** DATA SUPPLIED follows **
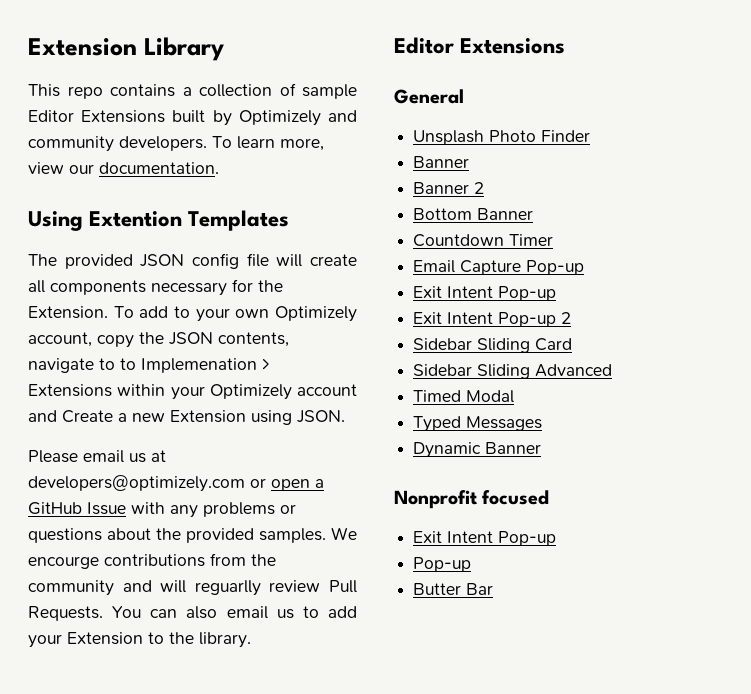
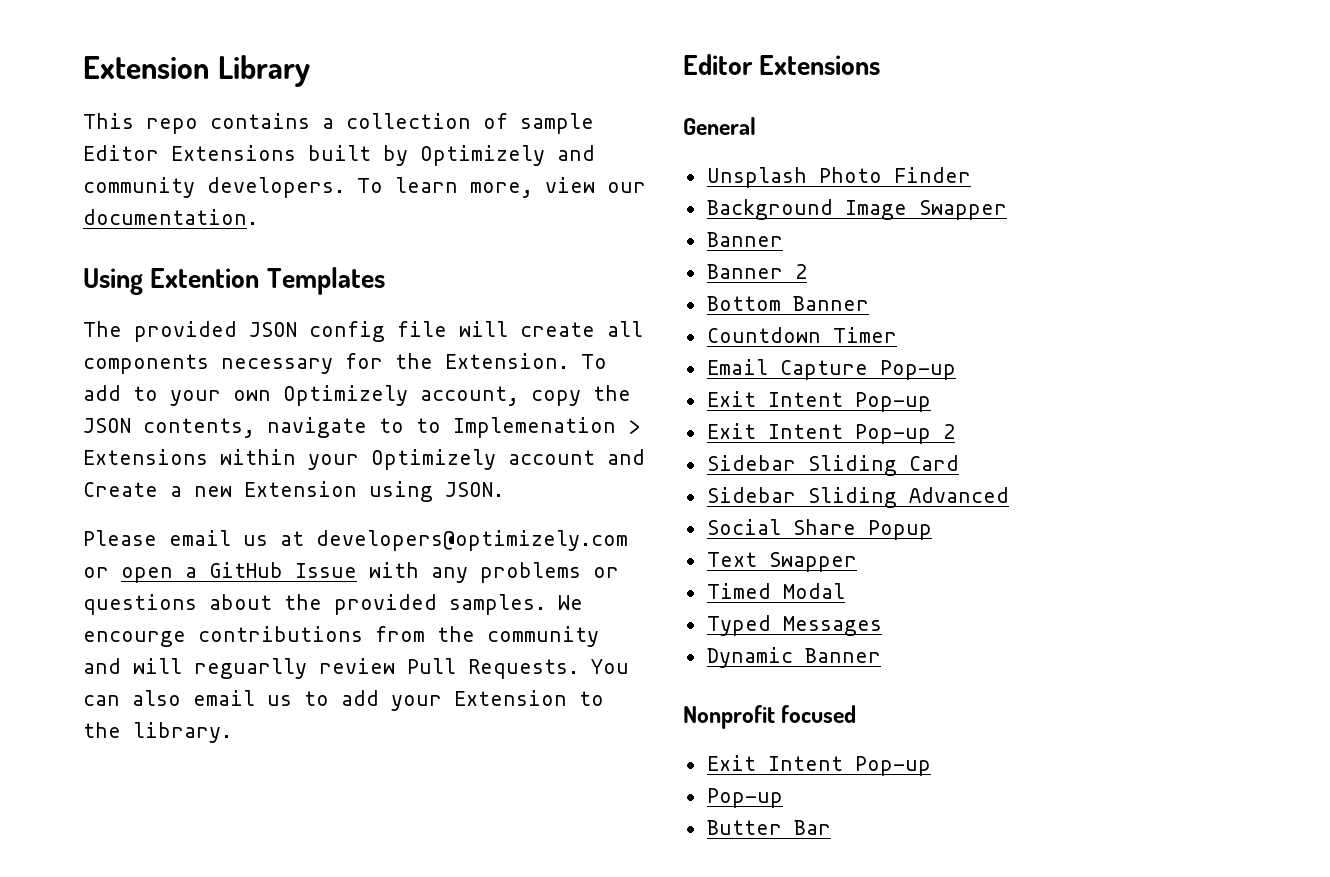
(591, 136) none -> [706,199,1007,220] // Background Image Swapper
(613, 370) none -> [706,519,932,540] [706,552,857,572] // Social Share Popup // Text Swapper

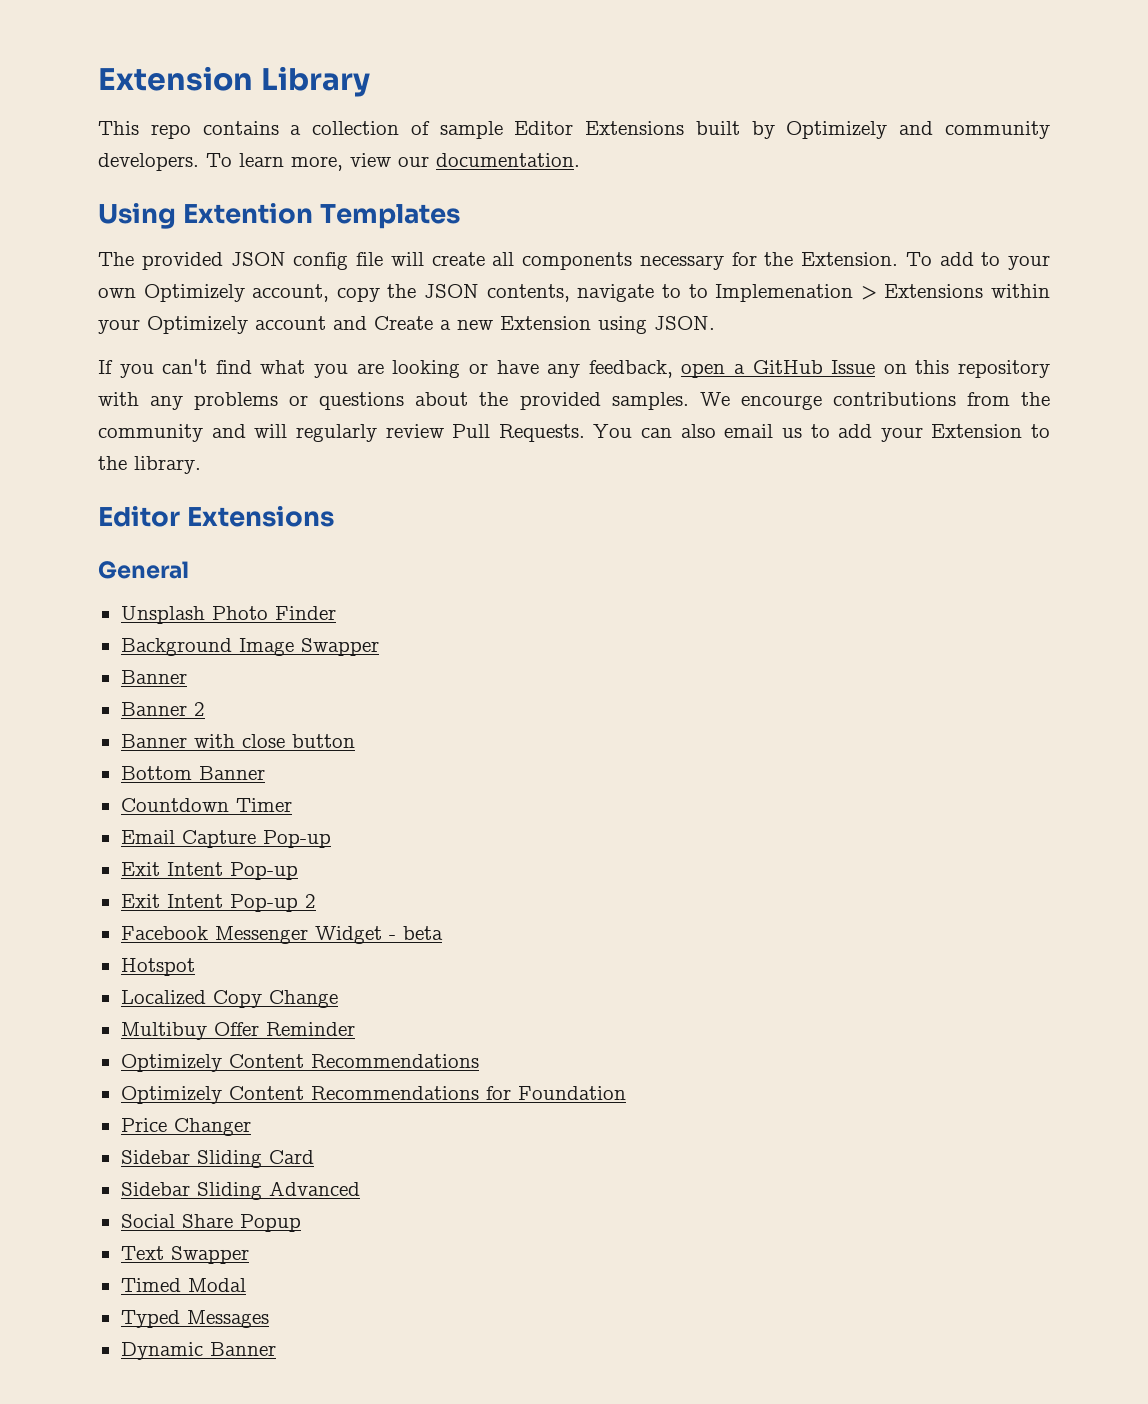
[83,530,628,551] [83,567,109,578] Please email us at developers@optimizely.com or -> [98,359,673,378] If you can't find what you are looking or have any feedback,
(357, 570) none -> [883,360,1050,378] on this repository
[194,658,307,679] reguarlly -> [295,424,377,442] regularly
(807, 271) none -> [120,734,355,748] // Banner with close button
(955, 431) none -> [120,926,443,944] [120,958,195,976] [120,990,338,1008] [120,1022,355,1040] [120,1054,479,1072] [120,1086,626,1104] [120,1118,251,1136] // Facebook Messenger Widget - beta // Hotspot // Localized Copy Change // Multibuy Offer Reminder // Optimizely Content Recommendations // Optimizely Content Recommendations for Foundation // Price Changer
[683,705,857,729] [706,755,931,776] [706,788,783,808] [706,820,831,835] // Nonprofit focused // Exit Intent Pop-up // Pop-up // Butter Bar -> (276, 1349) none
** End of DATA SUPPLIED **
### YOUR INSTRUCTIONS
Print out the entries once more, unchanged. No pictures.

### ANSWER BELOW
(591, 136) none -> [706,199,1007,220] // Background Image Swapper
(613, 370) none -> [706,519,932,540] [706,552,857,572] // Social Share Popup // Text Swapper

[83,530,628,551] [83,567,109,578] Please email us at developers@optimizely.com or -> [98,359,673,378] If you can't find what you are looking or have any feedback,
(357, 570) none -> [883,360,1050,378] on this repository
[194,658,307,679] reguarlly -> [295,424,377,442] regularly
(807, 271) none -> [120,734,355,748] // Banner with close button
(955, 431) none -> [120,926,443,944] [120,958,195,976] [120,990,338,1008] [120,1022,355,1040] [120,1054,479,1072] [120,1086,626,1104] [120,1118,251,1136] // Facebook Messenger Widget - beta // Hotspot // Localized Copy Change // Multibuy Offer Reminder // Optimizely Content Recommendations // Optimizely Content Recommendations for Foundation // Price Changer
[683,705,857,729] [706,755,931,776] [706,788,783,808] [706,820,831,835] // Nonprofit focused // Exit Intent Pop-up // Pop-up // Butter Bar -> (276, 1349) none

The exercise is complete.